## Work request
Since the copy must match the original, write out each record word for word, skipping only the pictures.

## Listed records
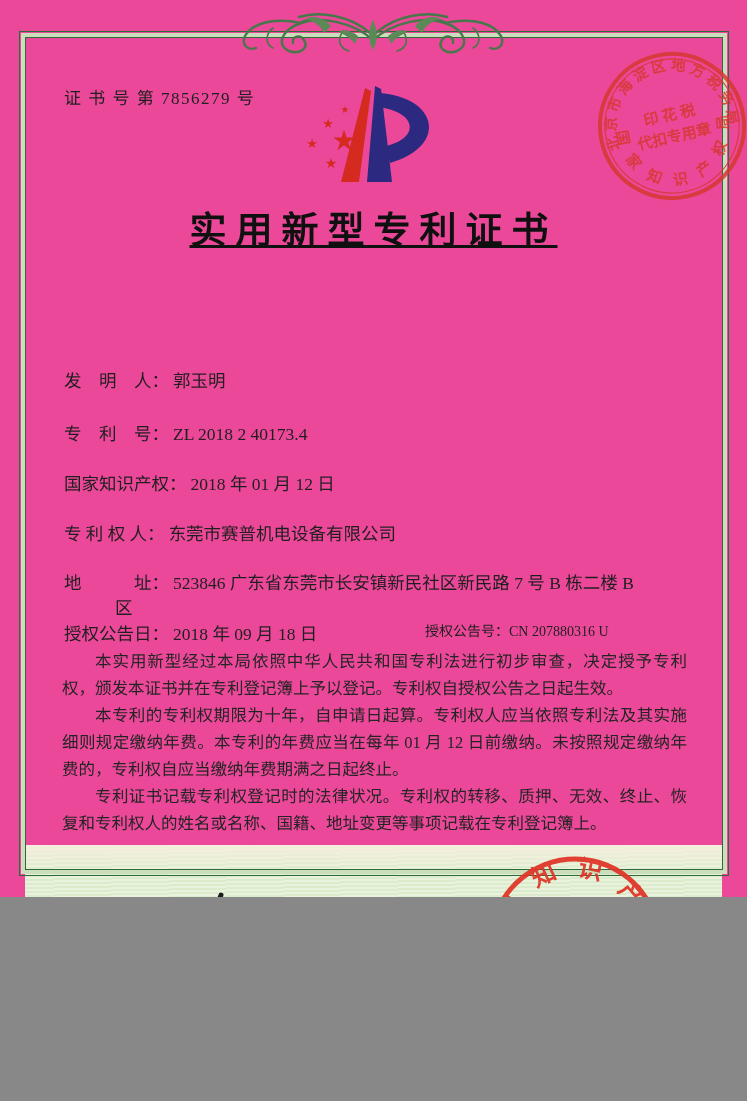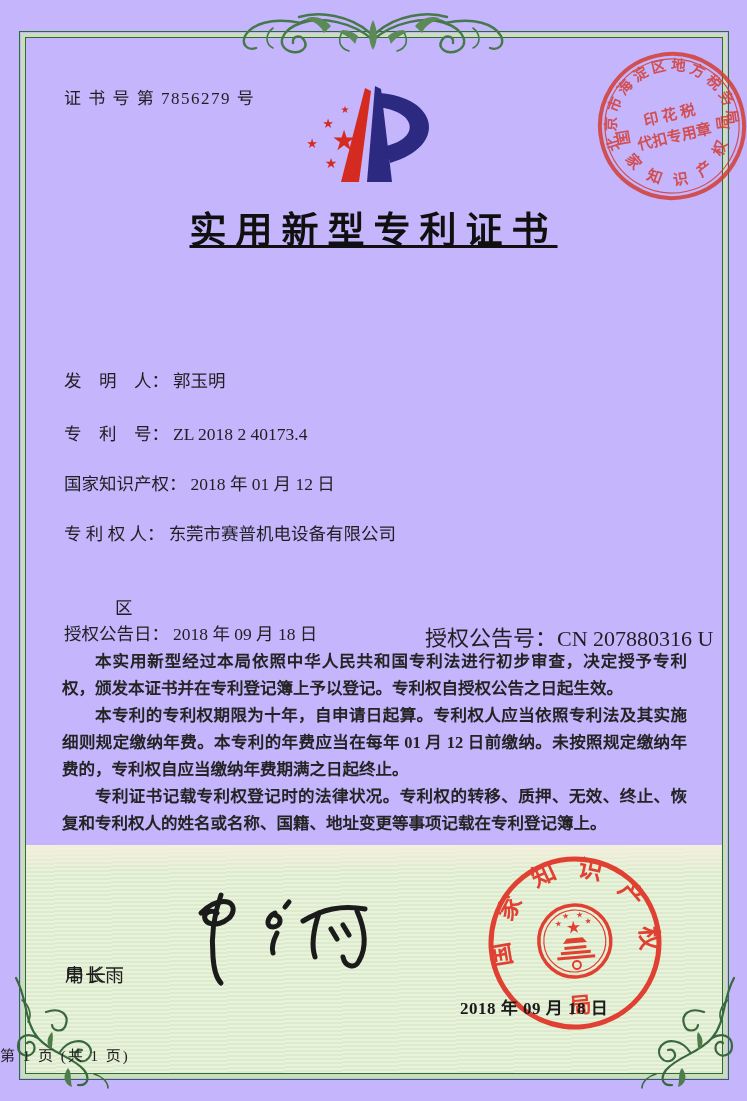--- a/index.html
+++ b/index.html
@@ -1,41 +1,41 @@
 <!DOCTYPE html>
 <html lang="zh-CN"><head>
 <meta charset="utf-8">
 <style>
   html,body{margin:0;padding:0;background:#888;}
   .page{
-    position:relative;width:747px;height:1101px;margin:0 auto;
-    background:#c4b5fd;overflow:hidden;
+    position:relative;width:747px;height:897px;margin:0 auto;
+    background:#ec4899;overflow:hidden;
     font-family:"Liberation Serif","DejaVu Serif",serif;color:#1f1f1f;
   }
   
   .green-band{
     position:absolute;left:25px;right:25px;top:845px;height:233px;
     background:repeating-linear-gradient(179deg,#e9f2dc 0 2px,#dcebcb 2px 4px);
   }
   .green-band .fade{
     position:absolute;left:0;right:0;top:0;height:26px;
     background:linear-gradient(#f4efdd,rgba(244,239,221,0));
   }
   
   .frame-outer{position:absolute;left:19px;top:31px;right:18px;bottom:21px;border:1px solid #2d6b3a;}
   .frame-mid{position:absolute;inset:1px;border:4px solid #cadebb;}
   .frame-inner{position:absolute;inset:0;border:1px solid #2d6b3a;}
   .abs{position:absolute;}
   .cert-no{left:64px;top:84px;font-size:17px;letter-spacing:1.5px;}
   .title{left:0;top:200px;width:100%;text-align:center;font-size:37px;font-weight:700;letter-spacing:9px;color:#101010;text-decoration:underline;}
   .field{left:64px;width:620px;font-size:17.5px;white-space:nowrap;}
   .field .flabel{margin-right:4px;}
-  .grant-no{left:425px;top:620px;font-size:22px;white-space:nowrap;}
+  .grant-no{left:425px;top:620px;font-size:14px;white-space:nowrap;}
   .paras{left:62px;top:648px;width:625px;}
-  .paras p{margin:0;font-size:16.5px;line-height:27px;text-indent:2em;text-align:justify;color:#242424;font-weight:bold;}
+  .paras p{margin:0;font-size:16.5px;line-height:27px;text-indent:2em;text-align:justify;color:#242424;}
   .signer-title{left:65px;top:960px;font-size:19px;letter-spacing:3px;}
   .signer-name{left:65px;top:960px;font-size:19px;letter-spacing:1px;}
   .sig-svg{left:183px;top:883px;}
   .seal-svg{left:485px;top:853px;transform:rotate(-5deg);opacity:.93;}
   .seal-date{left:460px;top:994px;width:180px;font-size:17px;font-weight:700;letter-spacing:.5px;color:#1a1a1a;white-space:nowrap;}
   .footer{left:0;top:1044px;width:100%;text-align:left;font-size:15px;letter-spacing:2px;color:#222;}
   .stamp-svg{left:592px;top:46px;transform:rotate(-13deg);opacity:.82;}
   .ornament-top{left:153px;top:6px;}
   .corner-bl{left:8px;top:972px;}
   .corner-br{left:624px;top:972px;transform:scale(-1,1);}
@@ -116,20 +116,23 @@
     <span class="flabel">发　明　人：</span><span class="fvalue">郭玉明</span>
   </div>
   <div class="abs field" style="top:420px">
     <span class="flabel">专　利　号：</span><span class="fvalue">ZL 2018 2 40173.4</span>
   </div>
   <div class="abs field" style="top:470px">
     <span class="flabel">国家知识产权：</span><span class="fvalue">2018 年 01 月 12 日</span>
   </div>
   <div class="abs field" style="top:520px">
     <span class="flabel">专 利 权 人：</span><span class="fvalue">东莞市赛普机电设备有限公司</span>
+  </div>
+  <div class="abs field" style="top:569px">
+    <span class="flabel">地　　　址：</span><span class="fvalue">523846 广东省东莞市长安镇新民社区新民路 7 号 B 栋二楼 B</span>
   </div>
   <div class="abs field" style="top:594px;left:115px">
     <span class="fvalue">区</span>
   </div>
   <div class="abs field" style="top:620px">
     <span class="flabel">授权公告日：</span><span class="fvalue">2018 年 09 月 18 日</span>
   </div>
   <div class="abs grant-no">
     <span class="flabel">授权公告号：</span><span class="fvalue">CN 207880316 U</span>
   </div>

## Response
--- a/index.html
+++ b/index.html
@@ -1,41 +1,41 @@
 <!DOCTYPE html>
 <html lang="zh-CN"><head>
 <meta charset="utf-8">
 <style>
   html,body{margin:0;padding:0;background:#888;}
   .page{
-    position:relative;width:747px;height:1101px;margin:0 auto;
-    background:#c4b5fd;overflow:hidden;
+    position:relative;width:747px;height:897px;margin:0 auto;
+    background:#ec4899;overflow:hidden;
     font-family:"Liberation Serif","DejaVu Serif",serif;color:#1f1f1f;
   }
   
   .green-band{
     position:absolute;left:25px;right:25px;top:845px;height:233px;
     background:repeating-linear-gradient(179deg,#e9f2dc 0 2px,#dcebcb 2px 4px);
   }
   .green-band .fade{
     position:absolute;left:0;right:0;top:0;height:26px;
     background:linear-gradient(#f4efdd,rgba(244,239,221,0));
   }
   
   .frame-outer{position:absolute;left:19px;top:31px;right:18px;bottom:21px;border:1px solid #2d6b3a;}
   .frame-mid{position:absolute;inset:1px;border:4px solid #cadebb;}
   .frame-inner{position:absolute;inset:0;border:1px solid #2d6b3a;}
   .abs{position:absolute;}
   .cert-no{left:64px;top:84px;font-size:17px;letter-spacing:1.5px;}
   .title{left:0;top:200px;width:100%;text-align:center;font-size:37px;font-weight:700;letter-spacing:9px;color:#101010;text-decoration:underline;}
   .field{left:64px;width:620px;font-size:17.5px;white-space:nowrap;}
   .field .flabel{margin-right:4px;}
-  .grant-no{left:425px;top:620px;font-size:22px;white-space:nowrap;}
+  .grant-no{left:425px;top:620px;font-size:14px;white-space:nowrap;}
   .paras{left:62px;top:648px;width:625px;}
-  .paras p{margin:0;font-size:16.5px;line-height:27px;text-indent:2em;text-align:justify;color:#242424;font-weight:bold;}
+  .paras p{margin:0;font-size:16.5px;line-height:27px;text-indent:2em;text-align:justify;color:#242424;}
   .signer-title{left:65px;top:960px;font-size:19px;letter-spacing:3px;}
   .signer-name{left:65px;top:960px;font-size:19px;letter-spacing:1px;}
   .sig-svg{left:183px;top:883px;}
   .seal-svg{left:485px;top:853px;transform:rotate(-5deg);opacity:.93;}
   .seal-date{left:460px;top:994px;width:180px;font-size:17px;font-weight:700;letter-spacing:.5px;color:#1a1a1a;white-space:nowrap;}
   .footer{left:0;top:1044px;width:100%;text-align:left;font-size:15px;letter-spacing:2px;color:#222;}
   .stamp-svg{left:592px;top:46px;transform:rotate(-13deg);opacity:.82;}
   .ornament-top{left:153px;top:6px;}
   .corner-bl{left:8px;top:972px;}
   .corner-br{left:624px;top:972px;transform:scale(-1,1);}
@@ -116,20 +116,23 @@
     <span class="flabel">发　明　人：</span><span class="fvalue">郭玉明</span>
   </div>
   <div class="abs field" style="top:420px">
     <span class="flabel">专　利　号：</span><span class="fvalue">ZL 2018 2 40173.4</span>
   </div>
   <div class="abs field" style="top:470px">
     <span class="flabel">国家知识产权：</span><span class="fvalue">2018 年 01 月 12 日</span>
   </div>
   <div class="abs field" style="top:520px">
     <span class="flabel">专 利 权 人：</span><span class="fvalue">东莞市赛普机电设备有限公司</span>
+  </div>
+  <div class="abs field" style="top:569px">
+    <span class="flabel">地　　　址：</span><span class="fvalue">523846 广东省东莞市长安镇新民社区新民路 7 号 B 栋二楼 B</span>
   </div>
   <div class="abs field" style="top:594px;left:115px">
     <span class="fvalue">区</span>
   </div>
   <div class="abs field" style="top:620px">
     <span class="flabel">授权公告日：</span><span class="fvalue">2018 年 09 月 18 日</span>
   </div>
   <div class="abs grant-no">
     <span class="flabel">授权公告号：</span><span class="fvalue">CN 207880316 U</span>
   </div>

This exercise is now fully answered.